I’ll Brew It – You Drink It
A couple of weeks ago I was brewing a batch of my Sorachi Patersbier in my garage. The door was down to keep most of the frigged air from biting me, and as I was sitting there in a sunbeam watching the steam from my boil, I thought, “I love Making Beer!” The more I thought about it, the more I started to realize I love making beer more then drinking it. Probably not what most people expect to hear from a “beer geek” but it’s true. Many beer geeks I know talk about the latest beers, how they drink, or what new beer is around the corner. I dream of how to take malts, hops, yeast and combine them to make a new experience.
What is it about making a beer that I love so much? While I knew I loved brewing, it took me a while to figure out why. It’s about the process. For me, the process isn’t just the recipe, doing the mash, boiling the wort, or adding the hops, it’s the whole evolution of the beer. It is coming up with the idea for my next beer, whether it is a basic Schwatrzbier, a Brown Ale with Tequila soaked Vanilla Beans, or my Chocolate Peanut Butter Porter. Coming up with a great idea for a beer is fun, but for me crafting a recipe is where the fun really begins. Putting together the right ingredients in the right proportions is a challenge that continues to push me and improve my knowledge of ingredients. Brew day goes with out saying, it’s a great way for me to break out of my regular routine and focus on something that I’m passionate about.
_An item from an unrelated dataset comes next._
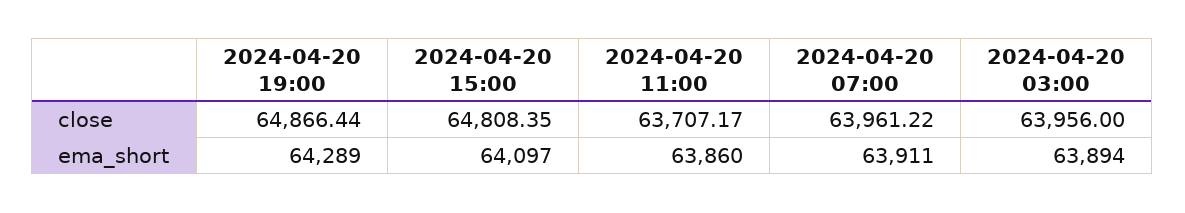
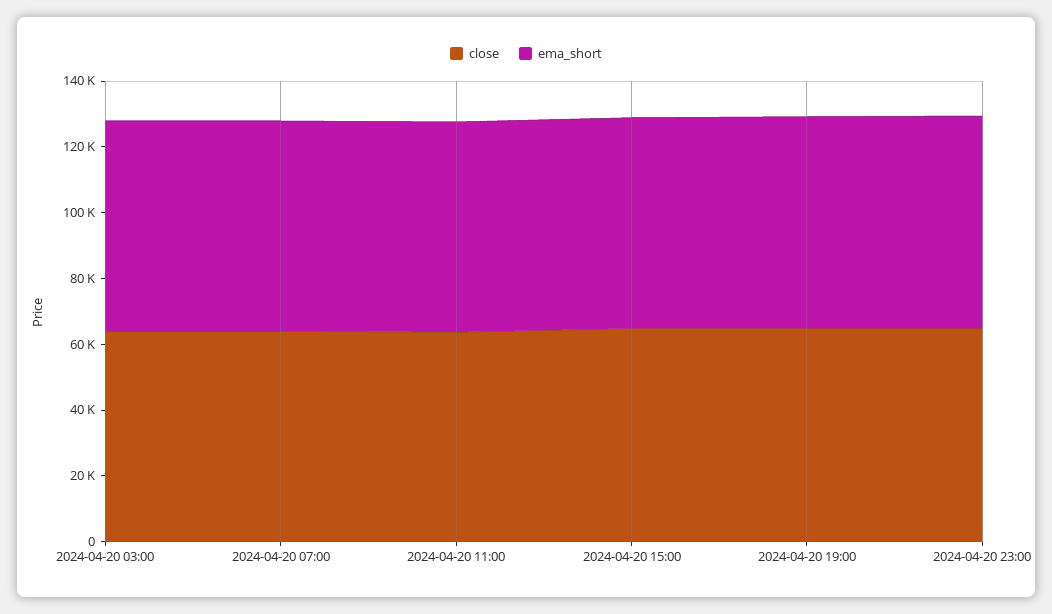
close, 2024-04-20 23:00: none -> 65000
ema_short, 2024-04-20 23:00: none -> 65000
But what is it about the brewing process, and the way things go together that drives me? Homebrewing, at its most basic level, is very simple and one of things that makes it so great. I like to take that foundation and see how far I can tweak it. Beyond a simple recipe, brewing beer is a fragile system and one that truly fascinates me. Along with the actual ingredients, there are so many variables that change and can alter the flavors in your beer, mash temps, hops alpha, fermentation temps, and sanitation. Figuring out how all these interactions can help your beer and is another challenge I look forward to every time I make beer.
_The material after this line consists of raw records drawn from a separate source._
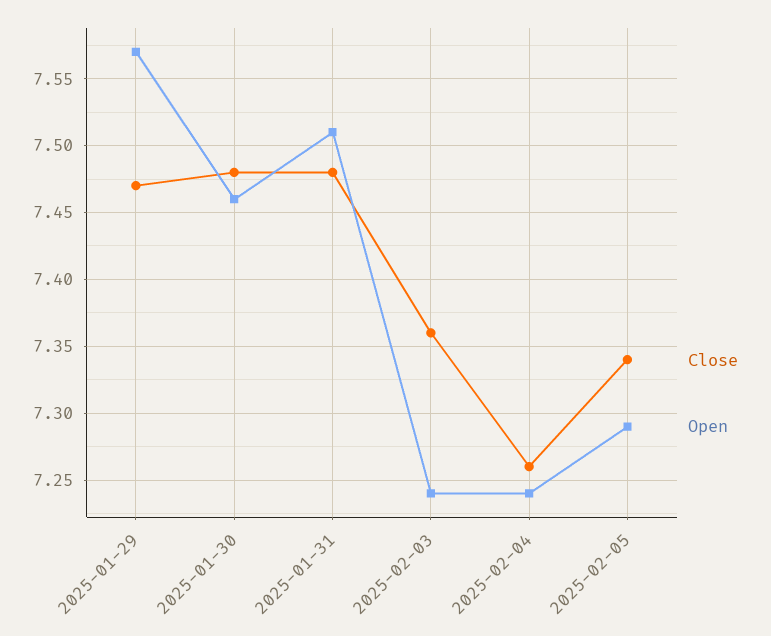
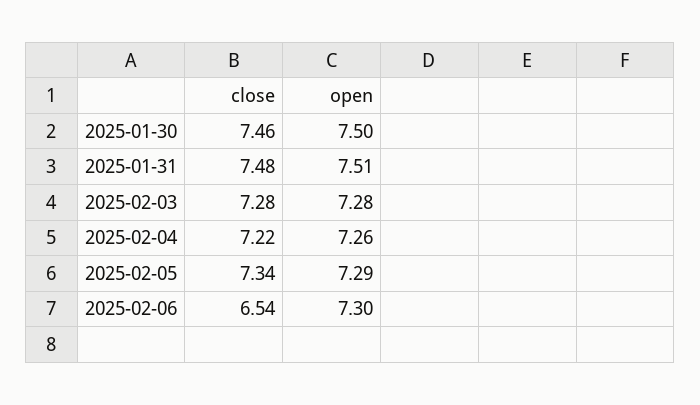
Close, 2025-01-29: 7.47 -> none
Open, 2025-01-29: 7.57 -> none
Close, 2025-01-30: 7.48 -> 7.46
Open, 2025-01-30: 7.46 -> 7.5
Close, 2025-02-03: 7.36 -> 7.28
Open, 2025-02-03: 7.24 -> 7.28
Close, 2025-02-04: 7.26 -> 7.22
Open, 2025-02-04: 7.24 -> 7.26
Close, 2025-02-06: none -> 6.54
Open, 2025-02-06: none -> 7.3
Loving the process is not enough. Many people love the process of brewing beer, but at what point does the scale for the love of brewing beer tip away from the love of drinking beer? For me it happened when I realized that I was no longer trying to find, buy, or trade for all the great new beers being released every week. Instead my thoughts began to fall back towards making beer. When I’m in the grocery store and I inevitably start looking at grocery items to see if they would work in a batch of beer. When I’m drinking a beer I start comparing it my own, how to make my beer better. Even when I’m working I find myself thinking about what equipment I could use to make my set up more efficient and where I can eliminate variables to be more consistent.
Don’t get me wrong, I still love drinking beer, but drinking beer is part of my inspiration to brew beer. The other part for me is watching people’s reaction of my beer. Regardless of what people may say you can almost always tell what they think by their initial reaction. That, to me, is the sign that I should keep on brewing.
If anyone needs to find me I’ll be out in my garage making beer.